ÖVP und SPÖ nehmen am Montag wieder die Sondierungsgespräche auf. Am Vormittag gibt es erstmals ein Dreier-Gespräch der Parteichefs Karl Nehammer, Andreas Babler und Beate Meinl-Reisinger. Danach trifft sich die große Gruppe. Es wird entschieden, ob man es mit einem dritten Partner oder mit der Minimalmehrheit nun zu zweit versucht.
Damit kommen die Verhandlungen sechs Wochen nach der Wahl endlich in Fahrt. Ab jetzt soll jeden Tag verhandelt werden. Vor dem ersten Sechs-Augen-Gespräch gibt es allerdings gleich mehrere Spannungen. Die ÖVP ist verwundert und gleichzeitig sauer über die Neos, weil sie zum wiederholten Mal öffentlich das Finanzministerium für sich reklamieren. „Jetzt ist nicht der Zeitpunkt, über potenzielle Regierungsämter zu diskutieren, sondern über Inhalte, Reformen und Projekte, die Österreich und die Menschen voranbringen. Ich gehe davon aus, dass das die Neos genauso sehen“, richtet ÖVP-Generalsekretär Christian Stocker den Pinken aus.

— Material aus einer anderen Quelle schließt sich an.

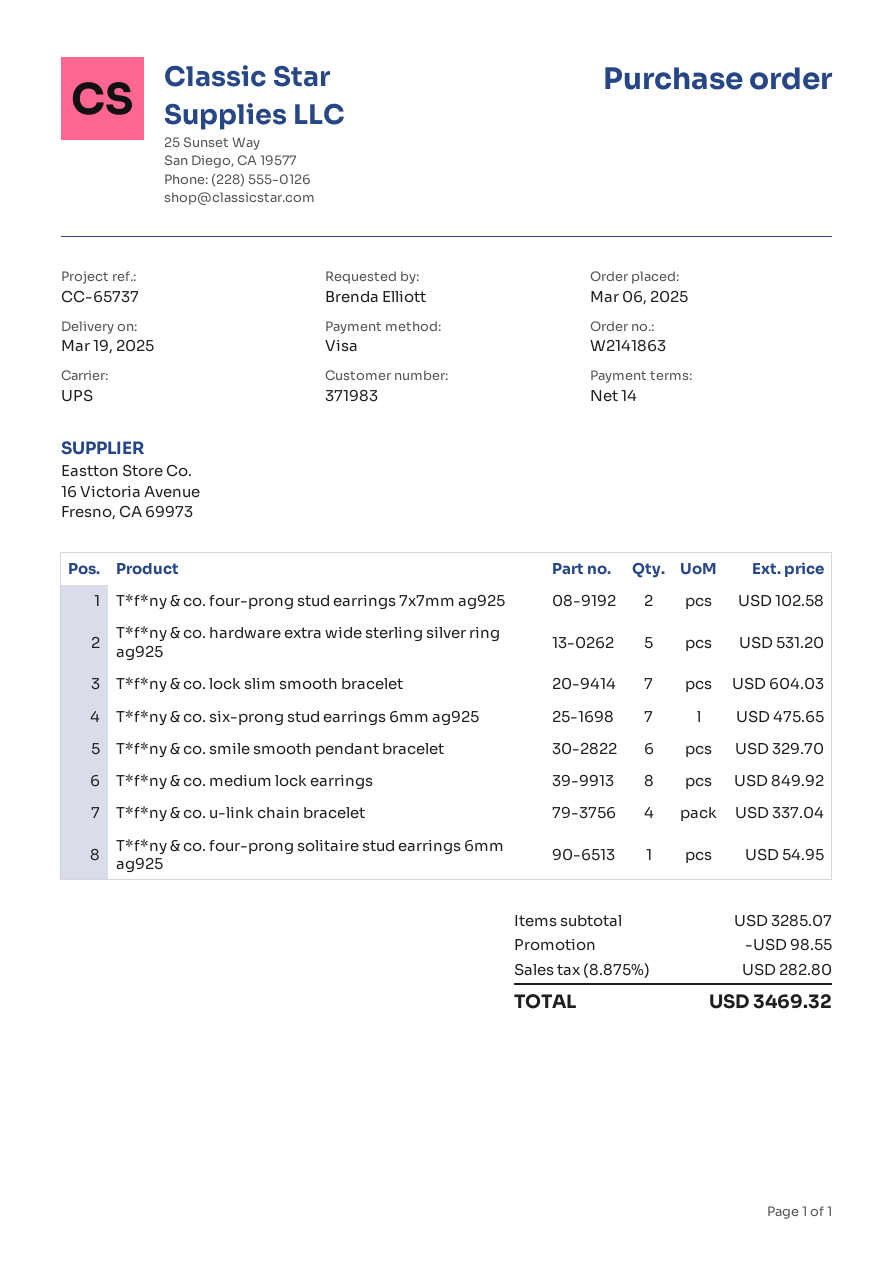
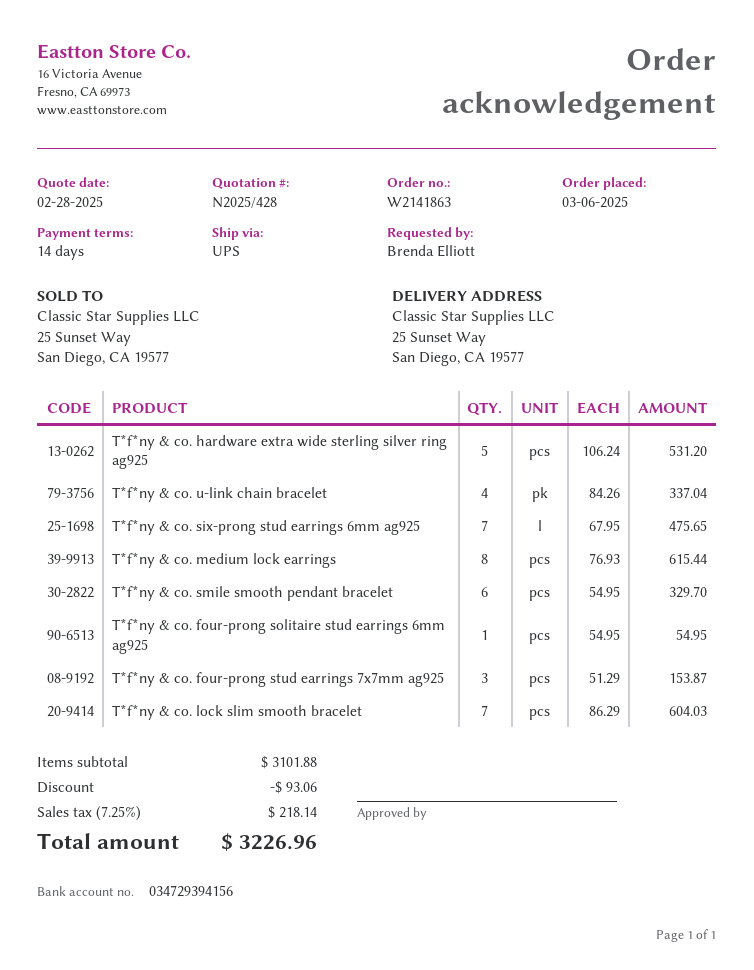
T*f*ny & co. four-prong stud earrings 7x7mm ag925: 2 for 102.58 -> 3 for 153.87
T*f*ny & co. medium lock earrings: 8 for 849.92 -> 8 for 615.44
subtotal: 3285.07 -> 3101.88
discount: 98.55 -> 93.06
tax: 8.875% = 282.80 -> 7.25% = 218.14
total: 3469.32 -> 3226.96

„Jetzt wird es darum gehen, die großen Linien zu ziehen.“
„Jetzt wird es darum gehen, die großen Linien zu ziehen“, sagt ein Insider. Spekulationen über Ressortverteilungen sind deutlich verfrüht. Zwar schwingen bei Regierungsverhandlungen diese Fragen immer mit, vieles wird aber erst in letzter Minute entscheiden.
Stimmung zwischen ÖVP und SPÖ noch frostig
Einige Irritation gibt es freilich auch zwischen den zwei „Hauptverhandlern“ SPÖ und ÖVP. Bei den Roten ist man überrascht, dass die Schwarzen relativ unnachgiebig in die Verhandlungen einsteigt. Die ÖVP wiederum hat es sich offenbar einfacher vorgestellt und ist verwundert, dass die SPÖ es nicht ganz billig geben will. Der Wille zur Einigung ist aber grundsätzlich da. Und in beiden Parteien gibt es starke Befürworter einer Zusammenarbeit, bei der ÖVP sind das Tirol und die Steiermark, bei der SPÖ machen sich vor allem die Wiener SPÖ und die Gewerkschaft für die Zuckerl-Koalition stark.
Verteidigung für die SPÖ?
Die jüngsten Gerüchte, wonach die ÖVP das Innenministerium der SPÖ abgeben könnte, um Wirtschaft und Finanzen zu behalten, hält ein gut informierter Akteur für „nicht mega realistisch“. Viel wahrscheinlicher ist dagegen, dass die SPÖ das Verteidigungsministerium bekommt. Dafür soll sich der Tiroler SP-Chef Georg Dornauer angeboten haben.
Ziemlich sicher dürfte die SPÖ Soziales und Arbeit sowie Infrastruktur fordern. Spannend ist, ob sich die ÖVP das Justizministerium nimmt, nachdem sie seit Türkis-Blau 2017 von dort nach zahlreichen Ermittlungen und Verfahren ein regelrechtes Trauma davongetragen hat. Mit Karoline Edtstadler ist ihr die logische Kandidatin dafür jedenfalls abgesprungen.
Drahtseilakt zwischen Sparkurs und Investition
Inhaltlich kristallisiert sich das Budgetdefizit immer mehr zum Hauptthema. Das „wahre Ausmaß des Problems“ dürfte noch nicht bekannt sein. Es fehlen an die 16 Milliarden Euro. Das bedeutet Einsparungen von rund vier Milliarden pro Jahr! „Das ist schon brutal“, sagt ein Insider. „Wir werden Konjunkturmaßnahmen brauchen, und das bei gleichzeitigem Sparbedarf.“ Eine Zweier-Koalition mit der kleinstmöglichen Mehrheit von 92 Mandataren wird auch diskutiert. Aber das wäre „extrem aufwendig“, so ein Mandatar. ÖVP und SPÖ müssten bei jeder Abstimmung zittern. Größter Vorteil aus Sicht der Verhandler: eine Zweidrittel-Mehrheit ist ohne FPÖ (aber mit den Grünen) möglich.